▶ **WORKING DATA**
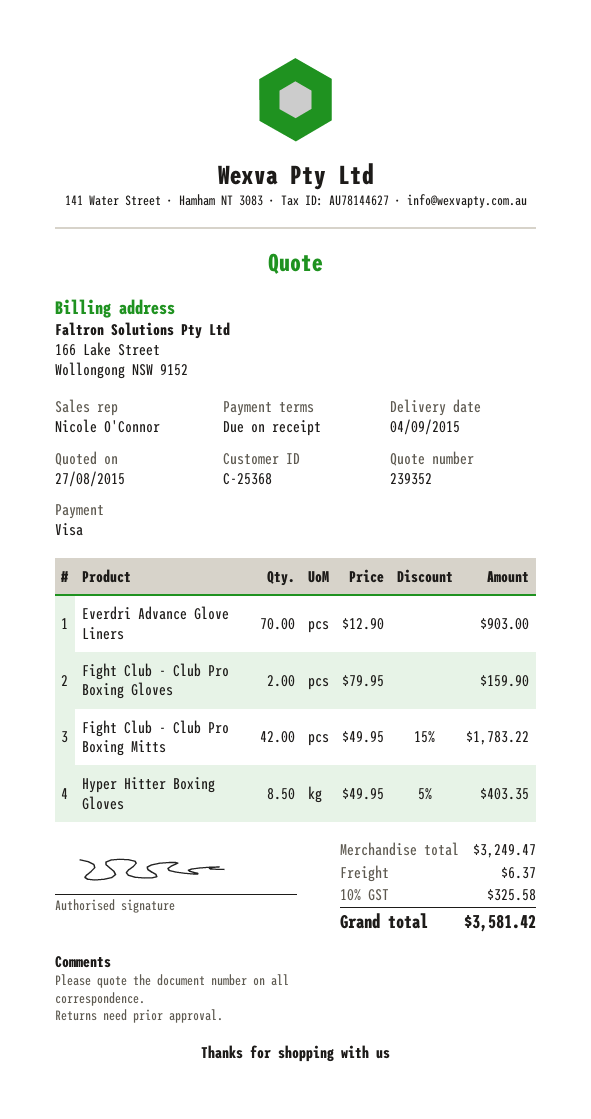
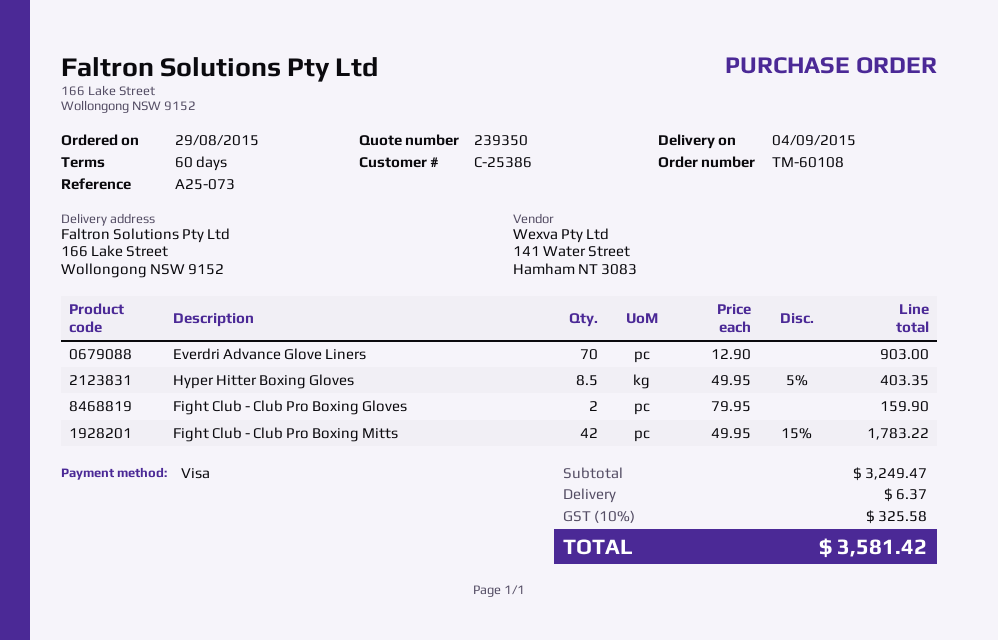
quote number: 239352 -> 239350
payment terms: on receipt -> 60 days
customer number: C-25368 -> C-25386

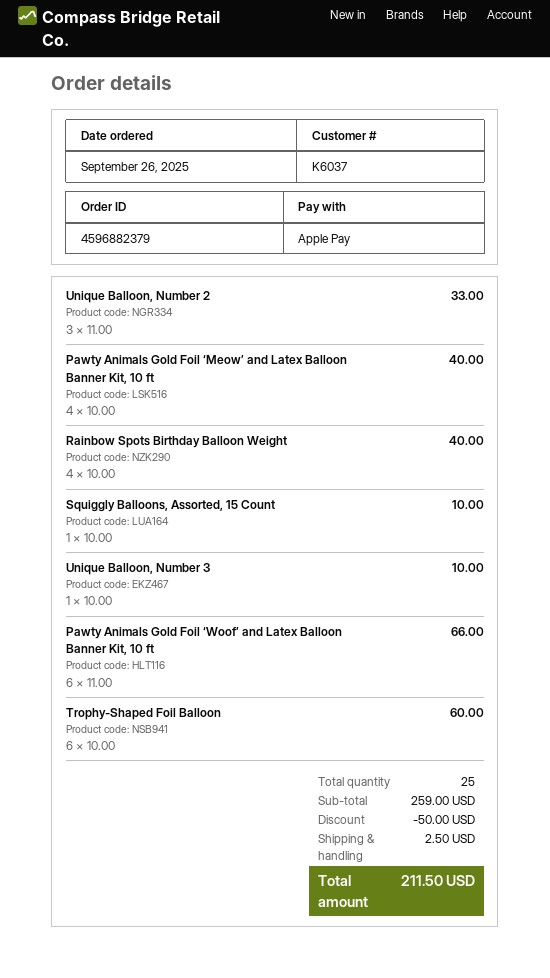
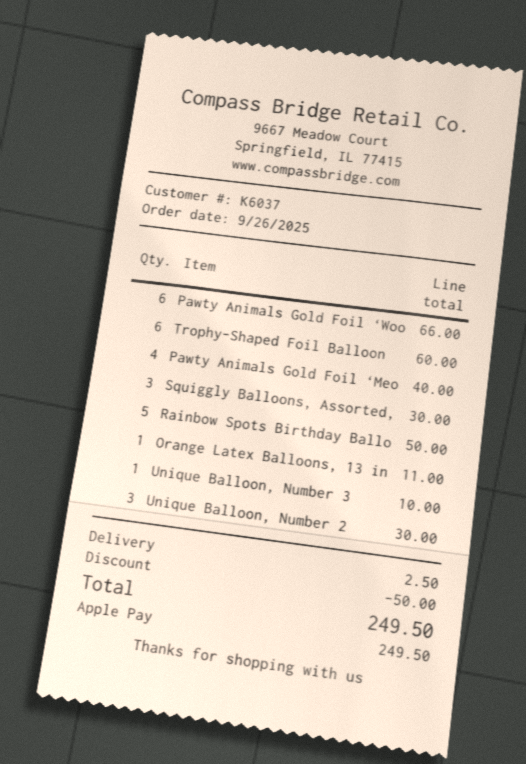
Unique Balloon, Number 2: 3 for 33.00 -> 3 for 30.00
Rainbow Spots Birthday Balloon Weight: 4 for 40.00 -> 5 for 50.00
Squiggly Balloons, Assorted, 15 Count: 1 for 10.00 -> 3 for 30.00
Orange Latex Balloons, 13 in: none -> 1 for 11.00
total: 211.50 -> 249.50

▶ **WORK ORDER**
The output must be every line of the records, printed exactly, with the pictures omitted.

▶ **ANSWER**
quote number: 239352 -> 239350
payment terms: on receipt -> 60 days
customer number: C-25368 -> C-25386

Unique Balloon, Number 2: 3 for 33.00 -> 3 for 30.00
Rainbow Spots Birthday Balloon Weight: 4 for 40.00 -> 5 for 50.00
Squiggly Balloons, Assorted, 15 Count: 1 for 10.00 -> 3 for 30.00
Orange Latex Balloons, 13 in: none -> 1 for 11.00
total: 211.50 -> 249.50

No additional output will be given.